EXERCISE DESCRIPTION
Starting with the opening line of the entries below, transcribe each line exactly up to and including the one that has "box-shadow: 0 1px"; pictures are not copied.

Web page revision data
----
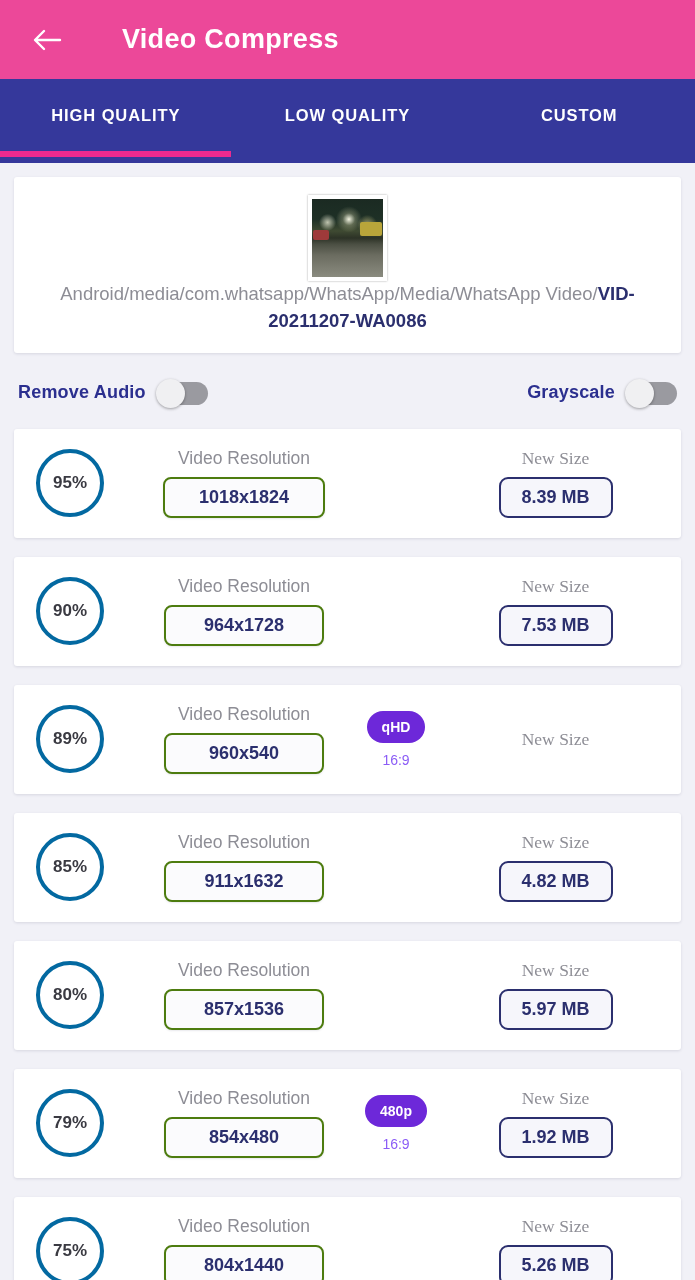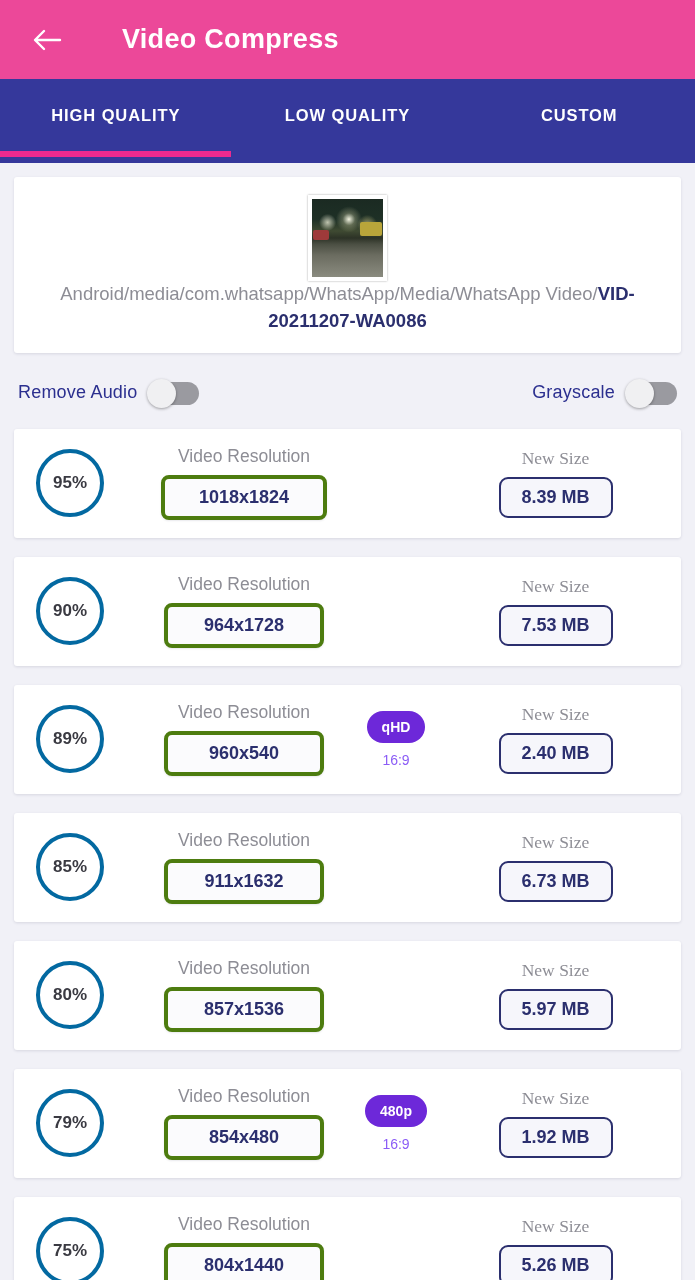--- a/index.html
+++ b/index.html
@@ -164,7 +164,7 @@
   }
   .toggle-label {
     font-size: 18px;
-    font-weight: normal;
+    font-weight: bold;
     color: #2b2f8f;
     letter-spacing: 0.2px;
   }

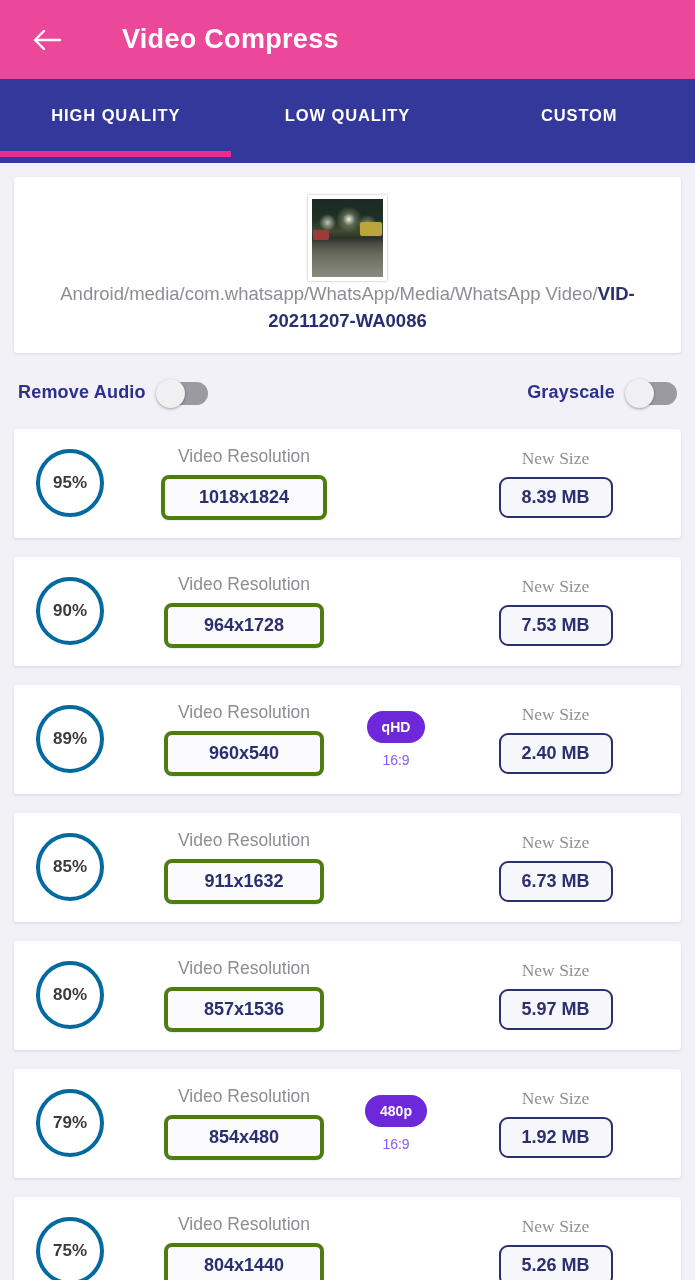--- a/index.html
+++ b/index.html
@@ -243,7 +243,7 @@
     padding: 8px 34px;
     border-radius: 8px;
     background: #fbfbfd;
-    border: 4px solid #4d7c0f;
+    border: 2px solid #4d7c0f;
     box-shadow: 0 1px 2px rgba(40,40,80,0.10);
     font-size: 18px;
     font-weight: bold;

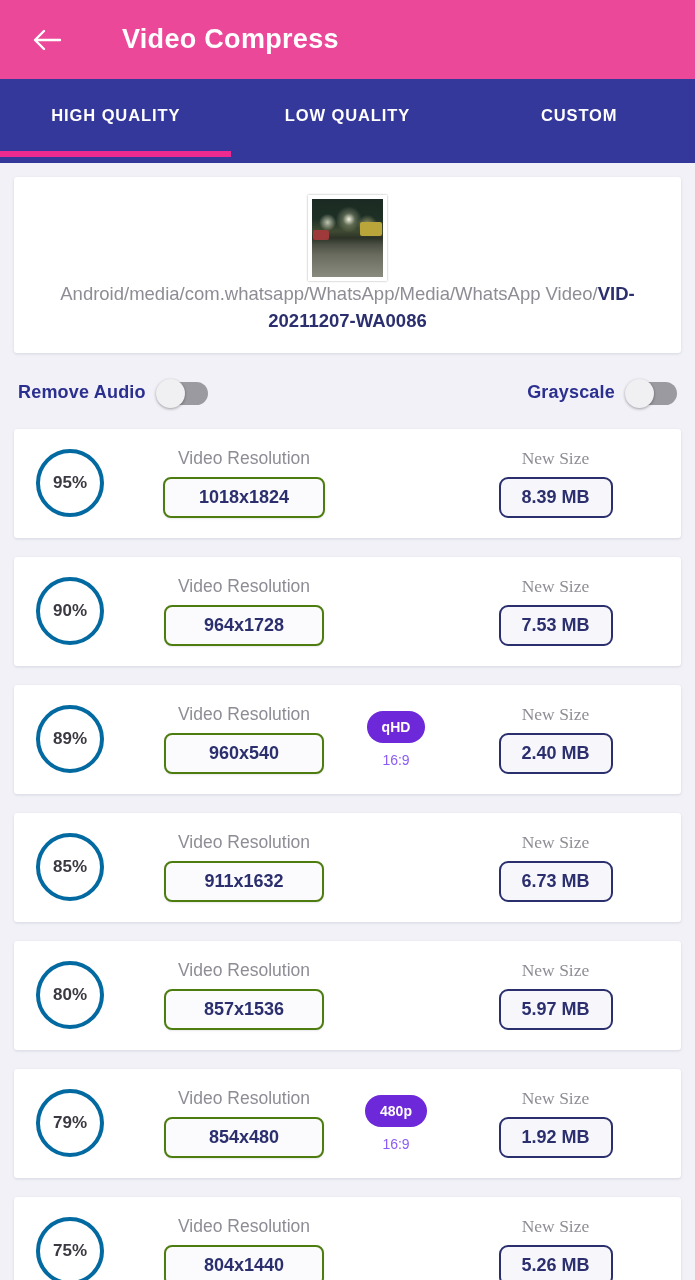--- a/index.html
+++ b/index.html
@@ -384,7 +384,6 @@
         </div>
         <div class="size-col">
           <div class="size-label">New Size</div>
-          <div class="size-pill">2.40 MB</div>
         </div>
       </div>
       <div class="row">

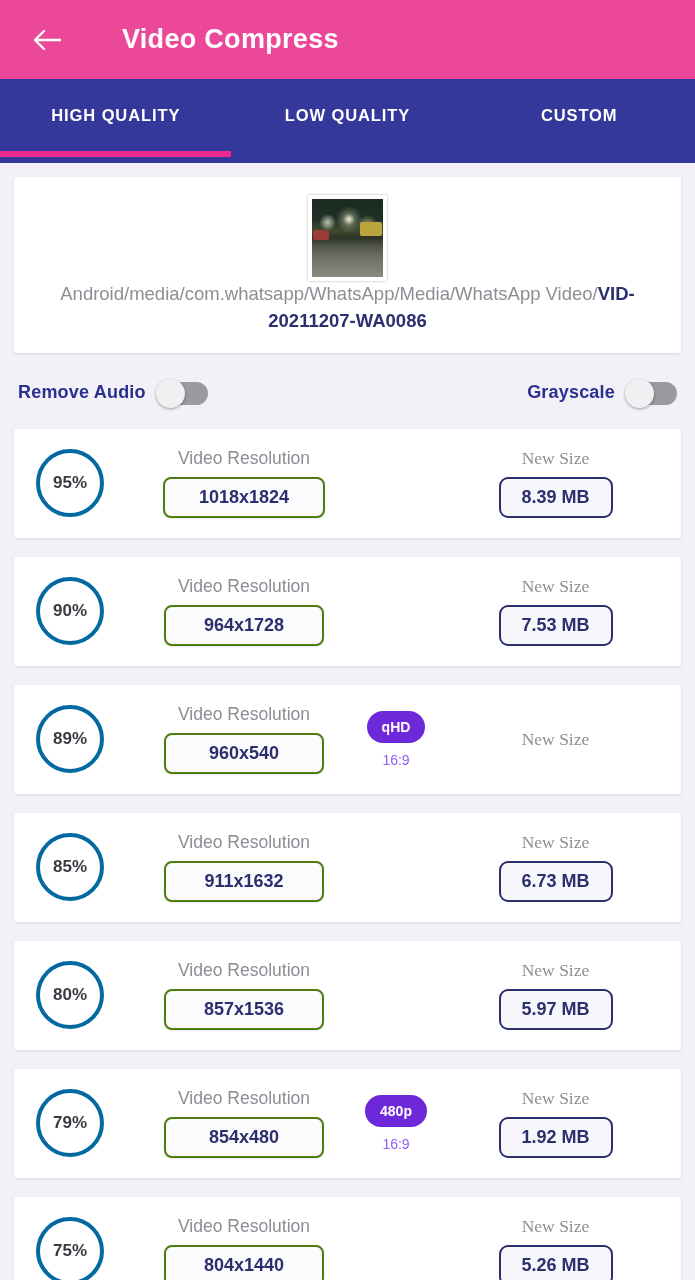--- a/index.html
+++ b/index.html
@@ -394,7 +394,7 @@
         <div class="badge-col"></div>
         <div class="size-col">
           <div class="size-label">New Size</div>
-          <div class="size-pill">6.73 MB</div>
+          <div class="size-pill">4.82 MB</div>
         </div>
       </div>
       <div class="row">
----
RESULT
--- a/index.html
+++ b/index.html
@@ -164,7 +164,7 @@
   }
   .toggle-label {
     font-size: 18px;
-    font-weight: normal;
+    font-weight: bold;
     color: #2b2f8f;
     letter-spacing: 0.2px;
   }

--- a/index.html
+++ b/index.html
@@ -243,7 +243,7 @@
     padding: 8px 34px;
     border-radius: 8px;
     background: #fbfbfd;
-    border: 4px solid #4d7c0f;
+    border: 2px solid #4d7c0f;
     box-shadow: 0 1px 2px rgba(40,40,80,0.10);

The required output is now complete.